Pour certains, comme Robert Martin, ces objets particulièrement élaborés pourraient très bien avoir été taillés par des Homo sapiens de passage ou vivant sur l’île.
« Imaginons que l'homme de Flores soit issu d'un ancêtre plus ancien... » Jean-Jacques Hublin, paléoanthropologue à l’institut Max Planck de Leipzig © CSI 2006
Mais dans un article paru le 1er juin 2006 dans la revue Nature, Adam Brumm, de l'université nationale d'Australie, infirme cette hypothèse. Selon le chercheur, il existe des similarités frappantes entre les outils retrouvés à Liang Bua et ceux d'une autre grotte située à 50 kilomètres de là : les 507 outils examinés présenteraient de fortes ressemblances « au niveau de la forme, de l'angle d'attaque et des pierres utilisées ». Or, ces objets sont vieux de plus de 800 000 ans, « preuve » selon le chercheur qu'il existe sur l'île une transmission culturelle de la taille des pierres antérieure à l'apparition d'Homo sapiens (il y a 150 000 à 200 000 ans).
Si cette étude démontre qu'il y a bien eu une industrie lithique sur l'île avant l'arrivée de l'homme moderne, de nombreux chercheurs (y compris ceux défendant farouchement Homo floresiensis) avouent être peu convaincus par cette « continuité technologique » qui se serait maintenue durant des centaines de milliers d'années. Quoiqu'il en soit, elle ne démontre en rien la capacité de l'homme de Flores à développer lui-même son outillage.
En quête d'un nouveau crâne
« Il y a beaucoup d’incohérence dans cette histoire… » Jean-Jacques Hublin, paléoanthropologue à l’institut Max Planck de Leipzig © CSI 2006
Difficile de s'y retrouver entre les arguments des uns et d'autres. Une seule certitude : aucune thèse ne pourra être validée tant que l'on n'aura pas trouvé un nouveau crâne. Certes, des restes (très partiels) de neuf individus ont bien été découverts à Liang Bua, dont une petite mandibule comparable à celle de LB1. Mais aucun crâne autre que celui de LB1 n'a pu être mis au jour.

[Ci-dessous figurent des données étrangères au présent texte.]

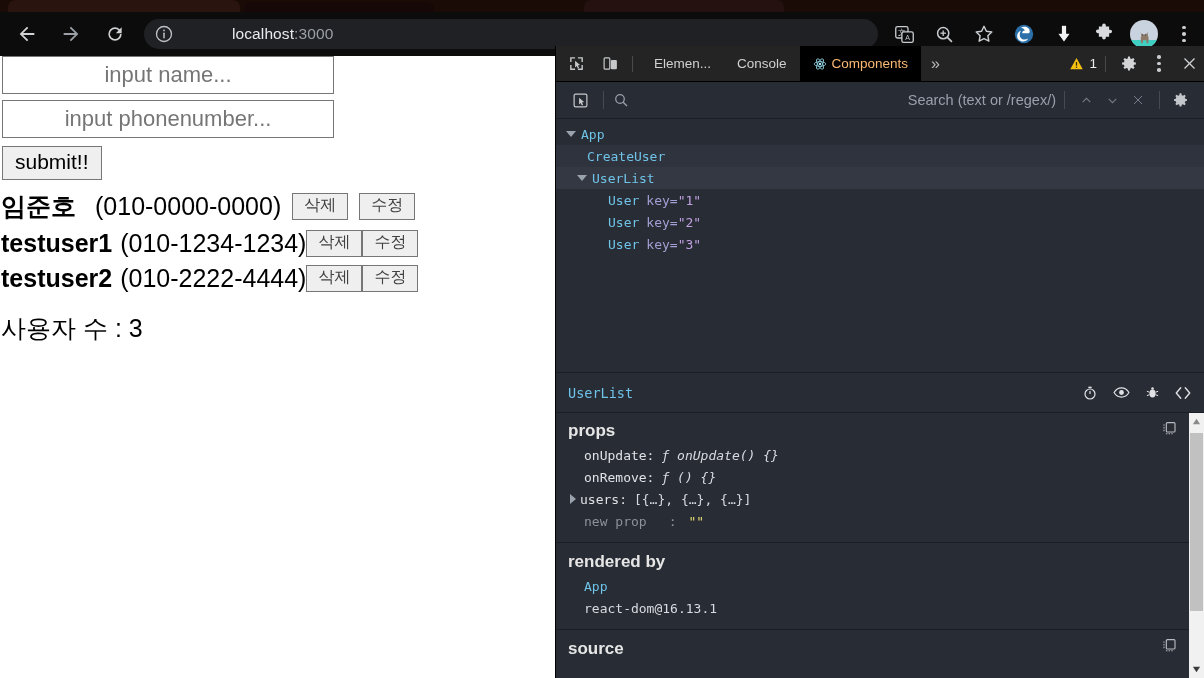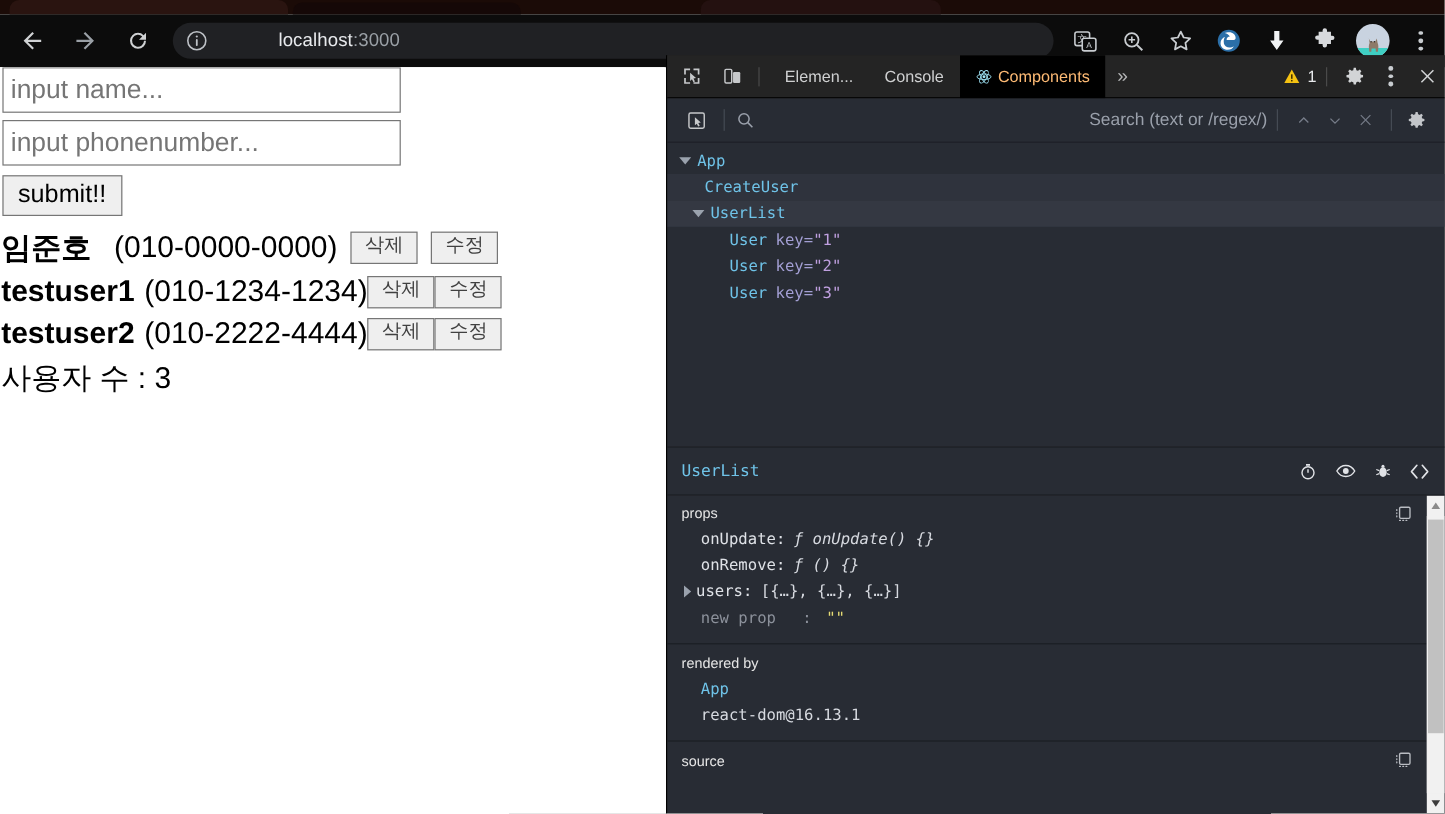--- a/index.html
+++ b/index.html
@@ -78,6 +78,7 @@
     font-size: 22px; color: #000;
     padding: 2px 6px; border: 1px solid #767676; background: #fff;
     outline: none;
+    text-align: center;
   }
   .txt-input::placeholder { color: #757575; }
   .txt-input + .txt-input { margin-top: 6px; }

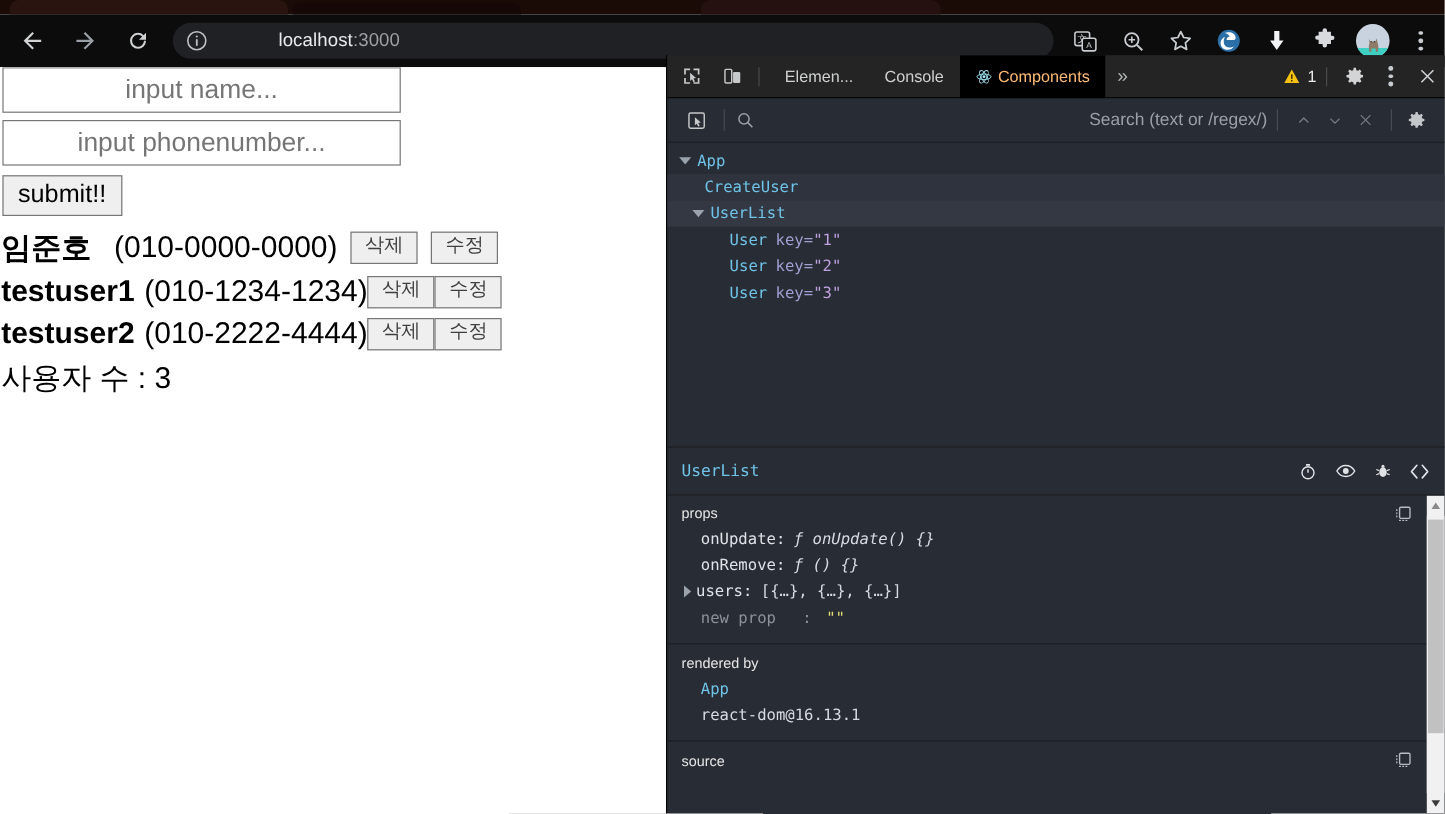--- a/index.html
+++ b/index.html
@@ -105,7 +105,7 @@
     padding: 2px 11px 5px; border: 1px solid #767676; background: #efefef;
     line-height: 1.15;
   }
-  .count-line { font-size: 25px; color: #000; margin-top: 5px; padding-left: 1px; }
+  .count-line { font-size: 25px; color: #000; margin-top: 19px; padding-left: 1px; }
 
   
   .devtools {

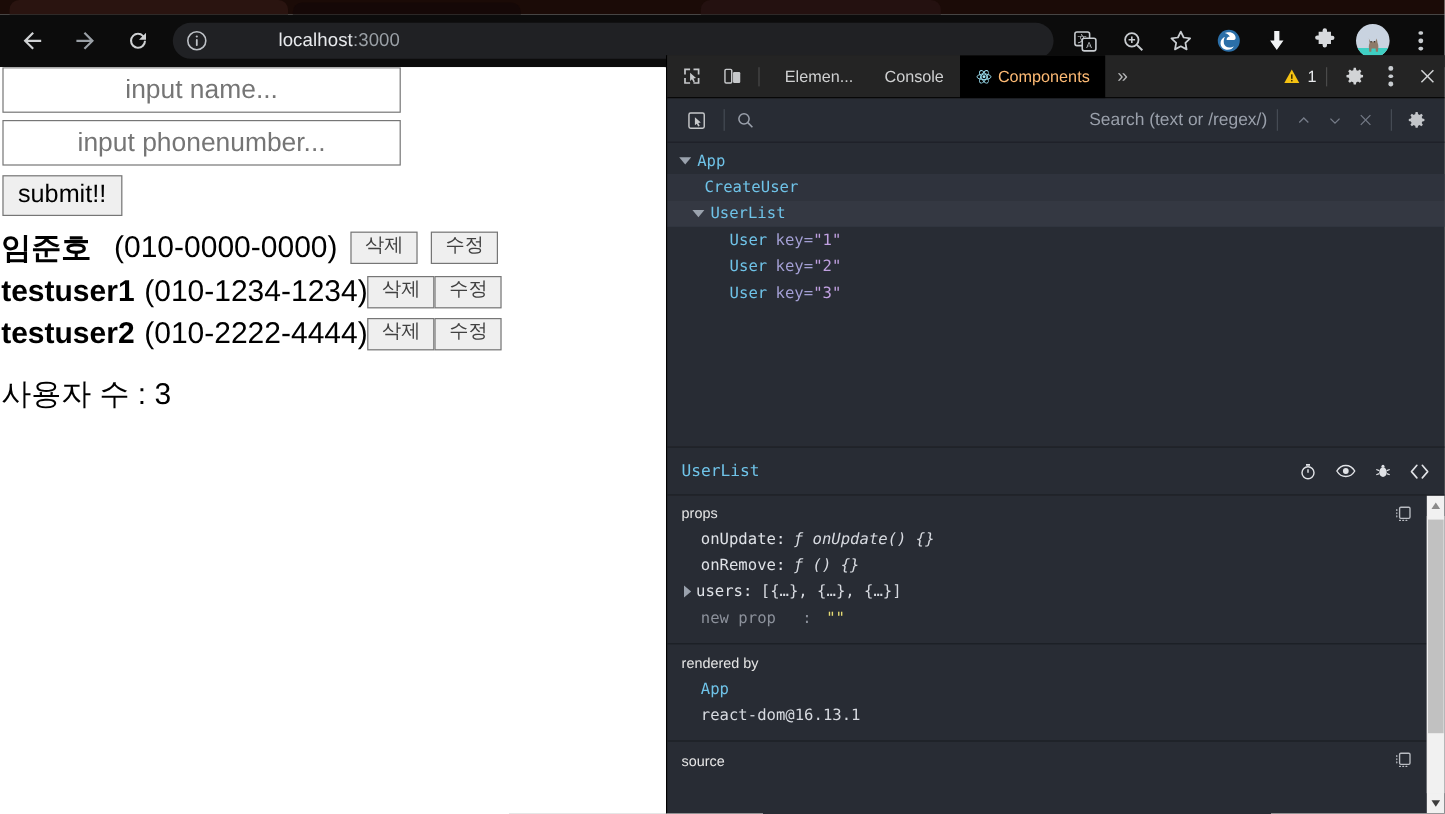--- a/index.html
+++ b/index.html
@@ -184,8 +184,9 @@
 
   .sec { border-bottom: 1px solid #1b1e24; padding: 8px 0 10px; position: relative; }
   .sec-title {
-    font-size: 12px; color: #e6e6e6; padding: 0 12px 3px;
+    font-size: 17px; color: #e6e6e6; padding: 0 12px 3px;
     font-family: "Liberation Sans", sans-serif;
+    font-weight: bold;
   }
   .sec-copy { position: absolute; right: 12px; top: 7px; width: 16px; height: 16px; }
   .prow {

Il faudra pourtant patienter avant de connaître le fin mot de l'histoire. En raison de vives tensions qui opposent depuis 2004 les scientifiques australiens et les autorités indonésiennes, la grotte de Liang Bua est interdire de fouille par ces derniers jusqu'à nouvel ordre…
Australie-Indonésie : une histoire à rebondissements
Teuku Jacob (74 ans), professeur à l'université Gadjah Mada à Yogyakarta, est une sommité scientifique en Indonésie. Et pour lui, LB1 n'est qu'un homme moderne souffrant de microcéphalie : une thèse qu'il entend démontrer en étudiant de plus près les ossements.
En décembre 2004, il obtient leur transfert dans le sous-sol de son laboratoire : un transfert non consenti par l'équipe australienne et rendu possible grâce à Radien Soejono (le codécouvreur indonésien d'Homo floresiensis) avec la complicité des autorités indonésiennes. Peter Brown dénonce alors un véritable « kidnapping », et laisse entendre que les ossements ne seront sans doute jamais restitués. Le 23 février 2005, après plusieurs semaines d'étude, ceux-ci seront rendus (avec à la clef un os pelvien réduit en miettes), à l'exception de deux os de la jambe destinés à une analyse ADN*.
Les relations entre l'équipe australienne et les autorités indonésiennes demeurent à ce jour particulièrement tendues. D'ailleurs, la grotte de Liang Bua est interdite de fouille jusqu'à nouvel ordre.
* De l'ADN d'homme moderne a pu être trouvé. Il est cependant impossible de savoir si cet ADN est issu de l'homme de Flores ou, plus vraisemblablement, d'une contamination.